Tendo o Arguido sido condenado pela prática de um crime de violência doméstica, previsto e punido pelo artigo 152.0, n. 1, alínea a) e 2, do Código Penal, na pena de dois anos de prisão, cuja execução foi suspensa por igual período de tempo, mediante sujeição a regime de prova.
II
Inconformada com esta decisão, a Digna Magistrada do Ministério Público veio interpor recurso. Da respetiva Motivação retirou as seguintes Conclusões:
1. O artigo 34.°B, da Lei n.°112/2009, de 16 de Setembro, na versão introduzida pela Lei n.'129/2015, de 3 de Setembro, aplicável ao presente caso, precreve que «1-A suspensão da execução da pena de prisão de condenado pela prática de crime de violência doméstica previsto no artigo 152.° do Código Penal é sempre subordinada ao cumprimento de deveres ou à observância de regras de conduta, ou ao acompanhamento de regime de prova, em qualquer caso se incluindo regras de conduta que protejam a vitima, designadamente, o afastamento do condenado da vítima, da sua residência ou local de trabalho e a proibicão de contactos, por qualquer meio.» (sublinhado nosso).

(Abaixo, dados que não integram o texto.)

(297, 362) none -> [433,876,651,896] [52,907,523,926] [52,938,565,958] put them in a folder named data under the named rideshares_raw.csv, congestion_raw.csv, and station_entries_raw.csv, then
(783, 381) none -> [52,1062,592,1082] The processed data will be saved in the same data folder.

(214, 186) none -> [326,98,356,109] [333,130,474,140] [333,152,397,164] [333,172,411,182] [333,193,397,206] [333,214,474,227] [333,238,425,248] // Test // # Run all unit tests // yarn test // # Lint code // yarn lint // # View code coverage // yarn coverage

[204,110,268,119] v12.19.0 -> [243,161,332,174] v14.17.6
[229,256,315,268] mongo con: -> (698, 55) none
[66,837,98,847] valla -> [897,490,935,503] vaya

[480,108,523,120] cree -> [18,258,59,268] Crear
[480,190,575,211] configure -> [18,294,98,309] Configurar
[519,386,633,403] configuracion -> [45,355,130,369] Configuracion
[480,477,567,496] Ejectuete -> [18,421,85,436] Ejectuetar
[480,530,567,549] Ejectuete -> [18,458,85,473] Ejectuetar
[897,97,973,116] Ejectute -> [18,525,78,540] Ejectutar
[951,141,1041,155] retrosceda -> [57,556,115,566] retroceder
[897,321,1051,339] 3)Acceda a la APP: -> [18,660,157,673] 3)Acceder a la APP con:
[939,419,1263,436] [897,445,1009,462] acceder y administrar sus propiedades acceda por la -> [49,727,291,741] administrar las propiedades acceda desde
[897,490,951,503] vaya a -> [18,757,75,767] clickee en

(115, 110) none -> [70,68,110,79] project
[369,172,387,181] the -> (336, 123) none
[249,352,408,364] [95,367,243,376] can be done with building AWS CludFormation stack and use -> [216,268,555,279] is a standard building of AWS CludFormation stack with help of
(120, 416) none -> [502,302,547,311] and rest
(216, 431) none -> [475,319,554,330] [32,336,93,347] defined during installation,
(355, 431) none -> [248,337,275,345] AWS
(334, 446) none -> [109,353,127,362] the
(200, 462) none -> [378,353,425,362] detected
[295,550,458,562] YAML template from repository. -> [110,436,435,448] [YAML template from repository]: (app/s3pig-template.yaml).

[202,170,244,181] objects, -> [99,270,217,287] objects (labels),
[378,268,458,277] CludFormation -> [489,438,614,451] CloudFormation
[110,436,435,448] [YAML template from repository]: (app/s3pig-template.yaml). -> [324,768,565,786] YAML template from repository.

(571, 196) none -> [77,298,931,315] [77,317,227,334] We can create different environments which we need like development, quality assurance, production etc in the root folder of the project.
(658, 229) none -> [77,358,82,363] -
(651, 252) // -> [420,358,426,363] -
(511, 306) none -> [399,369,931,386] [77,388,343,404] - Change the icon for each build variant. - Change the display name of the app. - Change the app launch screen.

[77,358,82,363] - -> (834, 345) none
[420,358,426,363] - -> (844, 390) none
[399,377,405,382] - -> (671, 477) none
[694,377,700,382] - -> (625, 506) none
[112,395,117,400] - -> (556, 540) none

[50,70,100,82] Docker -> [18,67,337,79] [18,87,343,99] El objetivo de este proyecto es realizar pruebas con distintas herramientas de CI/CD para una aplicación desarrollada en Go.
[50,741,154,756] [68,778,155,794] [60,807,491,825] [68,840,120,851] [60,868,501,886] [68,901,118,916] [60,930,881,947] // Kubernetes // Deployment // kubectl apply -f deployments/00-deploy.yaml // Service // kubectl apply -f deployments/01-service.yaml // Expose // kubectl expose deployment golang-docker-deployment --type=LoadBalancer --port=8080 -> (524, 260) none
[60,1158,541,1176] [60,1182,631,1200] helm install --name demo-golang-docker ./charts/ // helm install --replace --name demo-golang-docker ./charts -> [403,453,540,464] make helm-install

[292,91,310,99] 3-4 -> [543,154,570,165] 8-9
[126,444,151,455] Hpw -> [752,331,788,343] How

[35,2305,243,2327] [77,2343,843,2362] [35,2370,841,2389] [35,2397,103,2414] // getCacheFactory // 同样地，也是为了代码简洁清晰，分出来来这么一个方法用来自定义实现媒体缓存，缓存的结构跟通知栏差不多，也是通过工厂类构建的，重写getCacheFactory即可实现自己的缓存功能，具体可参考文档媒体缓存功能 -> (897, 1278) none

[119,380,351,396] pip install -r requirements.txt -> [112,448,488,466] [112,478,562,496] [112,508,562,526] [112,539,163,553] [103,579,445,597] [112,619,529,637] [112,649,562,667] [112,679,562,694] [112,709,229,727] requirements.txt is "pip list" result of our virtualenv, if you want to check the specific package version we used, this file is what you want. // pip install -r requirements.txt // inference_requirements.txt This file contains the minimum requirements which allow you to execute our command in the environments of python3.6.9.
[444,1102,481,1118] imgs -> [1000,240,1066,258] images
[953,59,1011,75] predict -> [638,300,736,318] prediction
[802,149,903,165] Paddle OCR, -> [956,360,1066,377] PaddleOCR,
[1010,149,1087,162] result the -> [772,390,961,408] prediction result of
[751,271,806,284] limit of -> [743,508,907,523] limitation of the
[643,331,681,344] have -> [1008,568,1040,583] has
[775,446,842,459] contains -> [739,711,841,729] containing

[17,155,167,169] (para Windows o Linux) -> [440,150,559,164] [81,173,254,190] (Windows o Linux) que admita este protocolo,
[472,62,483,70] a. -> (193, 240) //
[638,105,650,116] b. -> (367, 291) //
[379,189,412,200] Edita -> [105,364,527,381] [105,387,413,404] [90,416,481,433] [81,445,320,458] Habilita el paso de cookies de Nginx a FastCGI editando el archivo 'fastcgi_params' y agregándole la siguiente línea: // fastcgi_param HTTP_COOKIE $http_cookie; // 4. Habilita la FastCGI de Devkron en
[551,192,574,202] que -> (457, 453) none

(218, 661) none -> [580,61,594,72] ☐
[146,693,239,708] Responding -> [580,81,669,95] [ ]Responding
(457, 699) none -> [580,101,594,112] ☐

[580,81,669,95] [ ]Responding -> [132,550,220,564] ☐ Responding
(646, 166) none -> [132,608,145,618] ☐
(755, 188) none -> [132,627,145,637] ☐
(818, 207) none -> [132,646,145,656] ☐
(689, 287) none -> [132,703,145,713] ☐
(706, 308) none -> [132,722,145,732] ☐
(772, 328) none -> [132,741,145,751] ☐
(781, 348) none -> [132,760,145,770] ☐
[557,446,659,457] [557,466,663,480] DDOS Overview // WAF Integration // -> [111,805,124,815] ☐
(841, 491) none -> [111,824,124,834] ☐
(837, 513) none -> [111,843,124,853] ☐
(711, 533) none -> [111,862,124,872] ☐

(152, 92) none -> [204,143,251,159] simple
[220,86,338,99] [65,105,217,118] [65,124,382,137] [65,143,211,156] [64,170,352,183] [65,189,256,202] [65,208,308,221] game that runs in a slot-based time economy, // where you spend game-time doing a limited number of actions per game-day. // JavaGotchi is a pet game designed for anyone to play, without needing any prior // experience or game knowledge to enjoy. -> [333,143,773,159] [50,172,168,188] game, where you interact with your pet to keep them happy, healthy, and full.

2. No entanto, o Tribunal a quo condenou o arguido pela prática de um crime de violência doméstica, previsto e punido pelo artigo 152.°, n.°1, alínea a) e n.°2 do Código Penal, na pena de dois anos de prisão, suspensa na sua execução por idêntico período, acompanhada de regime de prova, sem se pronunciar quanto à inclusão (ou não) de regras de conduta de protecção da vítima.
3. Assim sendo, salvo melhor opinião, considera-se que a douta sentença padece nesta parte da nulidade a que alude o artigo 379.°, n.°1, alínea c), do Código de Processo Penal, uma vez que o Tribunal a quo não se pronunciou quanto a questão que devia apreciar.
4. Caso assim não se entenda, considera-se que a suspensão da pena de prisão aplicada não poderá deixar de ser acompanhada da regra de conduta de o arguido não se aproximar da vítima, da sua residência ou local de trabalho e não estabelecer, por qualquer meio, contacto com a mesma, nos termos do disposto nos artigos 52.°, n.°2, do Código Penal e no artigo 34.°B, da Lei n.°112/2009, de 16 de Setembro, na versão introduzida pela Lei n.°129/2015, de 3 de Setembro.
5. Desde logo, no presente caso as exigências de prevenção geral são muito elevadas e prementes face à expressão e consequências que este crime tem na sociedade e as necessidades de prevenção especial são elevadas, uma vez que o arguido já possui diversos antecedentes criminais, ainda que por crimes de diferente natureza, manifestando uma personalidade desconforme ao direito.
6. No mais, a despeito de os factos terem ocorrido num hiato de tempo não muito prolongado, não se pode olvidar que existiram imputações de expressões ofensivas da honra, agressões físicas, uma ameaça de morte e que foi apreendida uma caçadeira ao arguido, desconhecendo-se se o mesmo actualmente possui qualquer outra arma de fogo.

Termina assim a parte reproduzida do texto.